◆ Task details ◆
Nothing outside the range is wanted. Repeat exactly the lines below from the one with "(232, 429) none" through the one with "[632,153,675,167] make ->".

◆ Record extracts ◆
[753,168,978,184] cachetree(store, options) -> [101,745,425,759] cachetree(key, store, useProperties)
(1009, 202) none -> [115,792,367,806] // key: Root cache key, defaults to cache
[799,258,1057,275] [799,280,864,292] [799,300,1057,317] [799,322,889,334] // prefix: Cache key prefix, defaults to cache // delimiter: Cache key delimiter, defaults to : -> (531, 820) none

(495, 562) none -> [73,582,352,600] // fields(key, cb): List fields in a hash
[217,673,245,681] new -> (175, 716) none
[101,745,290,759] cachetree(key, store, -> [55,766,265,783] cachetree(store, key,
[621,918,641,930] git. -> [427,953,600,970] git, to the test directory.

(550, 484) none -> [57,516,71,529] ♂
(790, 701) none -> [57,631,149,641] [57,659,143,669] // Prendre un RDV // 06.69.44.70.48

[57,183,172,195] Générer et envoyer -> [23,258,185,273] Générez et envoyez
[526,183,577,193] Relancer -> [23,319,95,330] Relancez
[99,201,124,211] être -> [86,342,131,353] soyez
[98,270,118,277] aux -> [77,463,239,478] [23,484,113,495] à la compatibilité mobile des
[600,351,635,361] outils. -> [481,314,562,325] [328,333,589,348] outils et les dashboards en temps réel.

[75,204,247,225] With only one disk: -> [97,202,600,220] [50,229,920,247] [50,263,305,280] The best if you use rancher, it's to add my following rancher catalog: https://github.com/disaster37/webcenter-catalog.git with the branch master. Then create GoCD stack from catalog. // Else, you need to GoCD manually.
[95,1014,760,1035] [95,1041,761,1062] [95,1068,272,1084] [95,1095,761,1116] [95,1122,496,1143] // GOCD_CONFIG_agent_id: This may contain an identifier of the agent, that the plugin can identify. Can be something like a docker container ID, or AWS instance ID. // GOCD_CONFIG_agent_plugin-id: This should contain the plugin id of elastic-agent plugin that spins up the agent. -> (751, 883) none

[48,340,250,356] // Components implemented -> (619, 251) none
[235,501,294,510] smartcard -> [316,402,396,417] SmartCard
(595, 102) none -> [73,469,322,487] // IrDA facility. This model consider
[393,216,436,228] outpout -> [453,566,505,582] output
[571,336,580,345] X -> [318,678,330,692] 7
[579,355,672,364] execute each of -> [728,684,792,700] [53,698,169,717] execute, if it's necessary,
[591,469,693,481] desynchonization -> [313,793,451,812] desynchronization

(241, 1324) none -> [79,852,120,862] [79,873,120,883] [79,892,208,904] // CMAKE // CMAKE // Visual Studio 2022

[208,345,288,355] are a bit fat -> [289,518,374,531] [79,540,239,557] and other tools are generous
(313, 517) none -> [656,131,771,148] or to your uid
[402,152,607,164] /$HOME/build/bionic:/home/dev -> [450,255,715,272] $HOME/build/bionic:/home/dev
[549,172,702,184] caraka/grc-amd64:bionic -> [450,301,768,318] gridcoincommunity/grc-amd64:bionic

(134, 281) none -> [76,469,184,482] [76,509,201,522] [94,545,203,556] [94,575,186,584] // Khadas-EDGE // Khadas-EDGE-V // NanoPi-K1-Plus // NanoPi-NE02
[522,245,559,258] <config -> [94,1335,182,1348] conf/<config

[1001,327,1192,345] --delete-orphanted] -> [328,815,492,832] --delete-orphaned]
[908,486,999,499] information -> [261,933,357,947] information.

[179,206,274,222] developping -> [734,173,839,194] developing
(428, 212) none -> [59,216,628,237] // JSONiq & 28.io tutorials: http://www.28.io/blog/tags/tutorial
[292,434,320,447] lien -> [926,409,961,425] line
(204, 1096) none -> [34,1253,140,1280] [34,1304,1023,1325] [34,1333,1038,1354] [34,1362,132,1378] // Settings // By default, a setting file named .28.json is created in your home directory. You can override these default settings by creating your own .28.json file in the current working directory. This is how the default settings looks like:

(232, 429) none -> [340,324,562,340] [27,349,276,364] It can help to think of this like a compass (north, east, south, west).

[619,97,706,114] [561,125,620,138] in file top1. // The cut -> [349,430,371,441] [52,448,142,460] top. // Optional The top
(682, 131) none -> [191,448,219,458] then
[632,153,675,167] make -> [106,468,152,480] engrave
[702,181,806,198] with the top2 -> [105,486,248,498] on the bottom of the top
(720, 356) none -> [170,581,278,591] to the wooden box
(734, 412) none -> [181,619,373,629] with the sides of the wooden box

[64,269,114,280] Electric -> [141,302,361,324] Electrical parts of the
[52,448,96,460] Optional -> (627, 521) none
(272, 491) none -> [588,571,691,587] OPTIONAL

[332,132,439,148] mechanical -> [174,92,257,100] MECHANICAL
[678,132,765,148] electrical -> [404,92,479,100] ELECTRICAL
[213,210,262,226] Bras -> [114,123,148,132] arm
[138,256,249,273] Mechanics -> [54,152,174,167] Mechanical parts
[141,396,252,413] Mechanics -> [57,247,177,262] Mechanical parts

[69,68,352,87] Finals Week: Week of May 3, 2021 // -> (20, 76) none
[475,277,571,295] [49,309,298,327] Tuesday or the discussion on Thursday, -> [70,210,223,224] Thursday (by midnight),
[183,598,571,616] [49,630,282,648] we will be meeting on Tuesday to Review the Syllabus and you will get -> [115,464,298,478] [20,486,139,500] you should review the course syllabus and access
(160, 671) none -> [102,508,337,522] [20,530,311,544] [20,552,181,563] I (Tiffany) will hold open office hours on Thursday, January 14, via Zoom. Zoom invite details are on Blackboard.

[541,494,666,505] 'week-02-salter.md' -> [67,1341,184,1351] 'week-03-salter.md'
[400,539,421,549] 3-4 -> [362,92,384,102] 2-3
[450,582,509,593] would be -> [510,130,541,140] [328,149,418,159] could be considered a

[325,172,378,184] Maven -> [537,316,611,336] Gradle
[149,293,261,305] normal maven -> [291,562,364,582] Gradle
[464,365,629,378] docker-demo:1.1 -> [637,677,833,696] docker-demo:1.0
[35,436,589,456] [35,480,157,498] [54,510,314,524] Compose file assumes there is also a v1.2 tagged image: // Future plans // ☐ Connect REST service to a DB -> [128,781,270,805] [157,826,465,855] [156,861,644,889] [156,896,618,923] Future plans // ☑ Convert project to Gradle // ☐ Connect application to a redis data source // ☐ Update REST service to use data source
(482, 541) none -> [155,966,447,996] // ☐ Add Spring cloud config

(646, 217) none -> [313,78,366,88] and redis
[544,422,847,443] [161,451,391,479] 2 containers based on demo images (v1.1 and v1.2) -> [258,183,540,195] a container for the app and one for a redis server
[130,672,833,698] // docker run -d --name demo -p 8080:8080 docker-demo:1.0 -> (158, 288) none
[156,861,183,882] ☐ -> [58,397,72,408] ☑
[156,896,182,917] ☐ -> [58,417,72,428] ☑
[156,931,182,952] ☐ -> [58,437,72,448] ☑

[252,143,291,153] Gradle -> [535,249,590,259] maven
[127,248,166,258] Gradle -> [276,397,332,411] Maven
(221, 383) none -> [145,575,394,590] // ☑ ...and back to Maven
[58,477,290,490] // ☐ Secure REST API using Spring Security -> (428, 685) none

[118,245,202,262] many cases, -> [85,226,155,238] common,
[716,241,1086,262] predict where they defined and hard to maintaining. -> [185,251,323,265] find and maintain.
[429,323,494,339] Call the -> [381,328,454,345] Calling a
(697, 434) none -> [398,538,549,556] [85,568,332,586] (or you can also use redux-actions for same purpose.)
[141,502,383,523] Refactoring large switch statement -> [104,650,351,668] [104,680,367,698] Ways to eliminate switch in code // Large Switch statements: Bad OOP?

◆ Response area ◆
(232, 429) none -> [340,324,562,340] [27,349,276,364] It can help to think of this like a compass (north, east, south, west).

[619,97,706,114] [561,125,620,138] in file top1. // The cut -> [349,430,371,441] [52,448,142,460] top. // Optional The top
(682, 131) none -> [191,448,219,458] then
[632,153,675,167] make -> [106,468,152,480] engrave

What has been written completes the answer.